Weil es zu wenig Schüler gibt, wurden rund 130 Schulen geschlossen — und es geht noch weiter

Sie trugen die Namen großer Dichter, Widerstandskämpfer und Forscher, sie brachten zehntausenden Kindern fast alles bei, was man zum Leben so braucht, sie waren der Mittelpunkt ihres Kiezes, aber heute gibt es sie nicht mehr: Seit der Wende wurden in Berlin rund 130 Schulen geschlossen. Fast alle lagen Ostteil.

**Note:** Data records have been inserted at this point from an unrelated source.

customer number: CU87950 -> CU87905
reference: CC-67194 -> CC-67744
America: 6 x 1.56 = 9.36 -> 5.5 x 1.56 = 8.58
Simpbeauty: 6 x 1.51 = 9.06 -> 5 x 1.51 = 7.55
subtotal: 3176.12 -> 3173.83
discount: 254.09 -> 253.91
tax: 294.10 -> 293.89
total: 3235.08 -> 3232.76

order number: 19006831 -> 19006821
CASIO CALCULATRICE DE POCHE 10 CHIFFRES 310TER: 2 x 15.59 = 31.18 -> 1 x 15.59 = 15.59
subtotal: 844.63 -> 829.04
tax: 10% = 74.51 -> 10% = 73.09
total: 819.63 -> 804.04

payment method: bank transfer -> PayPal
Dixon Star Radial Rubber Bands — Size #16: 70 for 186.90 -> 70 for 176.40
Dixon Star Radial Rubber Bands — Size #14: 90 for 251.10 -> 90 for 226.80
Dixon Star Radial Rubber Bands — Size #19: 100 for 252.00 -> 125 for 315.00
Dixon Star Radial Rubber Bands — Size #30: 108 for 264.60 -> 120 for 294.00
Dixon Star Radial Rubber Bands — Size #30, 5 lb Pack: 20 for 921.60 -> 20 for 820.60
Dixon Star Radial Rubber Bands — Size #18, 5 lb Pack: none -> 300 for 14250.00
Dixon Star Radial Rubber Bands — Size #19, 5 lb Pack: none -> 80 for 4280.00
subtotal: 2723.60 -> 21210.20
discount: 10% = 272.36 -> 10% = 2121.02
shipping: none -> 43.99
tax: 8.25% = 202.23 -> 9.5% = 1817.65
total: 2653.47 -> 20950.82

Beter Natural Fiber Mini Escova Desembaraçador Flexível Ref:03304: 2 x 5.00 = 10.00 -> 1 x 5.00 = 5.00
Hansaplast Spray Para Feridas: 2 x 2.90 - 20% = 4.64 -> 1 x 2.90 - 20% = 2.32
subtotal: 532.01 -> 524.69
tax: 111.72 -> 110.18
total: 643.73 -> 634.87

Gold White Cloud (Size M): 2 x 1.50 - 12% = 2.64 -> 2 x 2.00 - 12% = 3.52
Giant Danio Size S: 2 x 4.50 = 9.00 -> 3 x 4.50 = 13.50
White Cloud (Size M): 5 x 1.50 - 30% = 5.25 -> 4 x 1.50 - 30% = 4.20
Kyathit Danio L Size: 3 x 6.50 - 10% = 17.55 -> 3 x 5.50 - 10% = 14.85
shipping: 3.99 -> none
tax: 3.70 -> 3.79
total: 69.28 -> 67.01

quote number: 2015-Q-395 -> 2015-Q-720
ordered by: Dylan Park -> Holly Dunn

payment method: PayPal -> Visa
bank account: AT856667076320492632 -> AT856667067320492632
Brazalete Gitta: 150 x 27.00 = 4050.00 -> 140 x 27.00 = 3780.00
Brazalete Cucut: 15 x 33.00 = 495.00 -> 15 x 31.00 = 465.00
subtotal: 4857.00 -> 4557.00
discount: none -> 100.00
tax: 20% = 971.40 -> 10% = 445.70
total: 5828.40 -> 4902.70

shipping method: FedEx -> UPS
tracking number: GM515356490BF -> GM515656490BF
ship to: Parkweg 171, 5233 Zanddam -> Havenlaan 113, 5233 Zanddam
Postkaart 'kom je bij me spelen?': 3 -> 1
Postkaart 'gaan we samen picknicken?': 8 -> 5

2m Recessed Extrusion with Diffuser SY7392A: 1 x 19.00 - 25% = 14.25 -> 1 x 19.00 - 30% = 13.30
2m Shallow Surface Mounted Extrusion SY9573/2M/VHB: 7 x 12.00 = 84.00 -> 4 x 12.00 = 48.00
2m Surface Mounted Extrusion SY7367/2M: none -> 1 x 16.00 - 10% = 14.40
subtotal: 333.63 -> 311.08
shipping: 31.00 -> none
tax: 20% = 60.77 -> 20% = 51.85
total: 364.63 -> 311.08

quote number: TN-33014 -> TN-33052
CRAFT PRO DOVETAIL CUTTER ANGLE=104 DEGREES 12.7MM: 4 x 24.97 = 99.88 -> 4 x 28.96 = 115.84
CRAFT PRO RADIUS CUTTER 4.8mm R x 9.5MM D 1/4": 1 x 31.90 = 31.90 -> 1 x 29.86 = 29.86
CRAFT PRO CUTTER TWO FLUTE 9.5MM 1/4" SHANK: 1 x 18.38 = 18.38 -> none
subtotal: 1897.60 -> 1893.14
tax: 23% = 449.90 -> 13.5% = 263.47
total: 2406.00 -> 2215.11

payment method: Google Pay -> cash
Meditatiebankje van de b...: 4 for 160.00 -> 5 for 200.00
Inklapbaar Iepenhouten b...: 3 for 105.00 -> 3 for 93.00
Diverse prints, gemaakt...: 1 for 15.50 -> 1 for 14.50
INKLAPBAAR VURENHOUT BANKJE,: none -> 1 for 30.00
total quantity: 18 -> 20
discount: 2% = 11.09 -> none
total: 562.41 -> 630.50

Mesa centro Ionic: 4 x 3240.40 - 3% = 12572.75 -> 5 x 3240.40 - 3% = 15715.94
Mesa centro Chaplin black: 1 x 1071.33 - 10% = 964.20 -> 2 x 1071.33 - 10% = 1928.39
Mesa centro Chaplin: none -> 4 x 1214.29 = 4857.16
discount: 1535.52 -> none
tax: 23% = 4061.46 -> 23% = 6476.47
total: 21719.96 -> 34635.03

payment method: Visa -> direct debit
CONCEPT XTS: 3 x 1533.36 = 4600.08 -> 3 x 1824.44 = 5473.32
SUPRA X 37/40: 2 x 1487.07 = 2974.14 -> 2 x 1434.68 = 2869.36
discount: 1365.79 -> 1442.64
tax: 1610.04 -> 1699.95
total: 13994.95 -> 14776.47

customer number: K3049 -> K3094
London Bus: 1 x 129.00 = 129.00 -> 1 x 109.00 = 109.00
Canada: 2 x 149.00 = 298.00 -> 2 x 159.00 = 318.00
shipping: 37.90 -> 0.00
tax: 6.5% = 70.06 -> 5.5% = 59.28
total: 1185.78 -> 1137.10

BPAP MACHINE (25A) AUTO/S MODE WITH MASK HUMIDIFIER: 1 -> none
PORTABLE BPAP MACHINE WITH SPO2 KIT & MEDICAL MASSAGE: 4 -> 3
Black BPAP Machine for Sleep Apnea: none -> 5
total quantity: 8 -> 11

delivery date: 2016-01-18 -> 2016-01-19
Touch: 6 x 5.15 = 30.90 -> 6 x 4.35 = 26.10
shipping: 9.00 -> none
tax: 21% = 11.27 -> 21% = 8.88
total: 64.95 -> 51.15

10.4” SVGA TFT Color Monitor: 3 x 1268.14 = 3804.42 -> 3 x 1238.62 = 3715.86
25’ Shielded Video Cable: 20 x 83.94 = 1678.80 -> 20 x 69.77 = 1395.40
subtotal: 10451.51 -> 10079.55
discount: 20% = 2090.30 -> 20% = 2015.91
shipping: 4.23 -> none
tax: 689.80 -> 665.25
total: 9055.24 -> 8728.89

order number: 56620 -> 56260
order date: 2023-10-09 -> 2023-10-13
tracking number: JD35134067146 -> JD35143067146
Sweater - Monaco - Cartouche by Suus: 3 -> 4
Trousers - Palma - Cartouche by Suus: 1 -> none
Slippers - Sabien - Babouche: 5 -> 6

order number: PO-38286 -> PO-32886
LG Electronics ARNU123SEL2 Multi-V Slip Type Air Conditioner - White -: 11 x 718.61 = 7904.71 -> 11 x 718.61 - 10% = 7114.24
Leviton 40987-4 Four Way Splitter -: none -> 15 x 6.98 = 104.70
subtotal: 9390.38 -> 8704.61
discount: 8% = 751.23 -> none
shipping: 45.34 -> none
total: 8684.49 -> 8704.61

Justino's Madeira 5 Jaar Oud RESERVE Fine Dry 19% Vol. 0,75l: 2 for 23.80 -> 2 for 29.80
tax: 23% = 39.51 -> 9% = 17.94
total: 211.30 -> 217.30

Jetzt ist das Ende des Schulsterbens absehbar, weil sich die Geburtenrate auf dem niedrigen Nachwende-Niveau von 320000 Schülern eingependelt hat. Mitte der 90er Jahre waren es noch 400000. Dennoch droht auch in den kommenden zwei Jahren über zwanzig Schulen in der Stadt die Schließung (siehe nebenstehenden Artikel).

Nicht jede Schulschließung ist eine Katastrophe. Viele Standorte wurden ohne Trauer und Empörung aufgegeben, weil sie bei den Eltern sowieso nicht sonderlich beliebt waren. Ihre Namen sind längst vergessen. Proteste gab es dann, wenn das Bezirksamt beliebte und gute Schulen schließen wollte, nur weil ihre Sanierung teurer gekommen wäre als die der unbeliebten Nachbarschule. Dann hängten Eltern und Lehrer Plakate an die Fassaden und schrieben Protestbriefe. Manche hatten Erfolg und konnten ihre Schule retten wie etwa die Papageno-Grundschule in Mitte. Aber es gab auch Niederlagen wie die des Erich-Fried-Gymnasiums, das trotz großer Gegenwehr und hoher schulischer Qualität abgewickelt wurde, weil das Bezirksamt andere Vorlieben hatte.

Je länger der Geburtenrückgang anhält, desto häufiger müssen auch gute Schulen geschlossen werden. Oft sind es Häuser, für die es keinen Ersatz gibt weit und breit, Schulen, die ein besonderes Profil haben und ihren Kiez in der sozialen Balance halten, weil zum Beispiel Eltern mit kleinen Kindern gerade wegen ihr dort wohnen bleiben. An diesem Punkt ist jetzt Lichtenberg angekommen: Am 22. Februar soll im Bezirksamt die Entscheidung fallen, ob das traditionsreiche Immanuel-Kant-Gymnasium in Rummelsburg aufgegeben wird oder das kleinere Hans-und-Hilde-Coppi-Gymnasium in Karlshorst mit seiner familiären Atmosphäre. Nur für eine der beiden Schulen reicht der Schülernachwuchs.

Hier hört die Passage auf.